Stored items from a collection
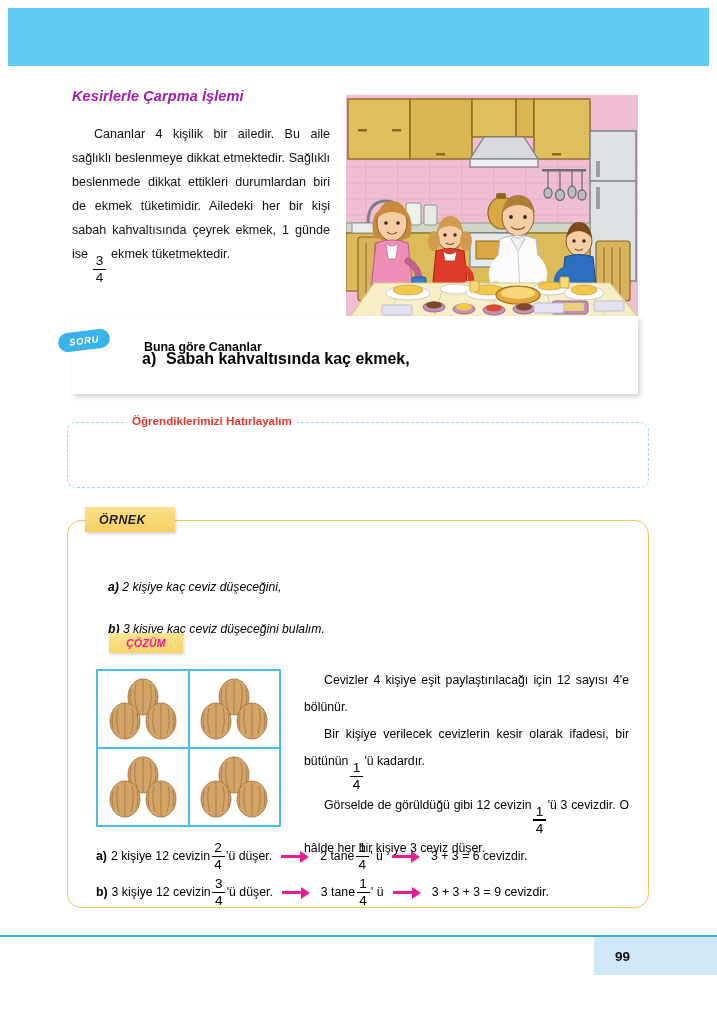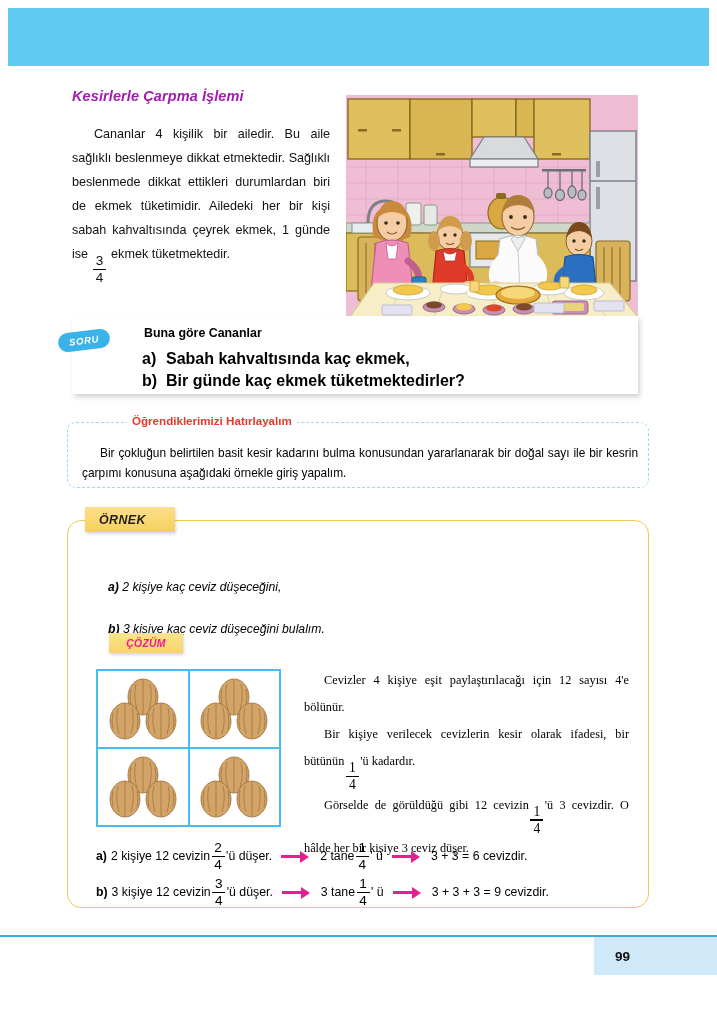--- a/index.html
+++ b/index.html
@@ -112,21 +112,21 @@
     font-weight: bold;
     font-style: italic;
     letter-spacing: 0.7px;
     display: flex;
     align-items: center;
     justify-content: center;
   }
   .q-head {
     position: absolute;
     left: 44px;
-    top: 10px;
+    top: 24px;
     font-size: 12.4px;
     font-weight: bold;
     padding-left: 28px;
   }
   .q-item {
     position: absolute;
     left: 70px;
     font-size: 16px;
     font-weight: bold;
     white-space: nowrap;
@@ -252,21 +252,21 @@
     position: absolute;
     left: 236px;
     top: 146px;
     width: 325px;
     font-size: 12.3px;
     line-height: 27px;
     text-align: justify;
     text-align-last: left;
   }
   .solution-text .indent { display:inline-block; width: 20px; }
-  .solution-text p { margin: 0; font-family: Liberation Serif, serif; }
+  .solution-text p { margin: 0; }
 
   
   .answer-line {
     position: absolute;
     left: 28px;
     font-size: 12.3px;
     white-space: nowrap;
     display: flex;
     align-items: center;
   }
@@ -526,28 +526,24 @@
       </g>
     </svg>
   </div>
 
   <div class="question-card">
     <div class="soru-badge">SORU</div>
     <div class="q-head">Buna göre Cananlar</div>
     <div class="q-item q-a">
       <span class="lbl">a)</span><span>Sabah kahvaltısında kaç ekmek,</span>
     </div>
-    <div class="q-item q-b">
-      <span class="lbl">b)</span><span>Bir günde kaç ekmek tüketmektedirler?</span>
-    </div>
   </div>
 
   <div class="recall-box">
     <div class="recall-title">Öğrendiklerimizi Hatırlayalım</div>
-    <div class="recall-text"><span class="indent"></span><span>Bir çokluğun belirtilen basit kesir kadarını bulma konusundan yararlanarak bir doğal sayı ile bir kesrin çarpımı konusuna aşağıdaki örnekle giriş yapalım.</span></div>
   </div>
 
   <div class="ornek-box">
     <div class="ornek-tag">ÖRNEK</div>
 
     <div class="ornek-q oq-a">
       <b>a)</b>
       <span>2 kişiye kaç ceviz düşeceğini,</span>
     </div>
     <div class="ornek-q oq-b">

Work instruction -> If an entry contains a picture, leave it out and repeat the rest exactly.

Response ->
--- a/index.html
+++ b/index.html
@@ -112,21 +112,21 @@
     font-weight: bold;
     font-style: italic;
     letter-spacing: 0.7px;
     display: flex;
     align-items: center;
     justify-content: center;
   }
   .q-head {
     position: absolute;
     left: 44px;
-    top: 10px;
+    top: 24px;
     font-size: 12.4px;
     font-weight: bold;
     padding-left: 28px;
   }
   .q-item {
     position: absolute;
     left: 70px;
     font-size: 16px;
     font-weight: bold;
     white-space: nowrap;
@@ -252,21 +252,21 @@
     position: absolute;
     left: 236px;
     top: 146px;
     width: 325px;
     font-size: 12.3px;
     line-height: 27px;
     text-align: justify;
     text-align-last: left;
   }
   .solution-text .indent { display:inline-block; width: 20px; }
-  .solution-text p { margin: 0; font-family: Liberation Serif, serif; }
+  .solution-text p { margin: 0; }
 
   
   .answer-line {
     position: absolute;
     left: 28px;
     font-size: 12.3px;
     white-space: nowrap;
     display: flex;
     align-items: center;
   }
@@ -526,28 +526,24 @@
       </g>
     </svg>
   </div>
 
   <div class="question-card">
     <div class="soru-badge">SORU</div>
     <div class="q-head">Buna göre Cananlar</div>
     <div class="q-item q-a">
       <span class="lbl">a)</span><span>Sabah kahvaltısında kaç ekmek,</span>
     </div>
-    <div class="q-item q-b">
-      <span class="lbl">b)</span><span>Bir günde kaç ekmek tüketmektedirler?</span>
-    </div>
   </div>
 
   <div class="recall-box">
     <div class="recall-title">Öğrendiklerimizi Hatırlayalım</div>
-    <div class="recall-text"><span class="indent"></span><span>Bir çokluğun belirtilen basit kesir kadarını bulma konusundan yararlanarak bir doğal sayı ile bir kesrin çarpımı konusuna aşağıdaki örnekle giriş yapalım.</span></div>
   </div>
 
   <div class="ornek-box">
     <div class="ornek-tag">ÖRNEK</div>
 
     <div class="ornek-q oq-a">
       <b>a)</b>
       <span>2 kişiye kaç ceviz düşeceğini,</span>
     </div>
     <div class="ornek-q oq-b">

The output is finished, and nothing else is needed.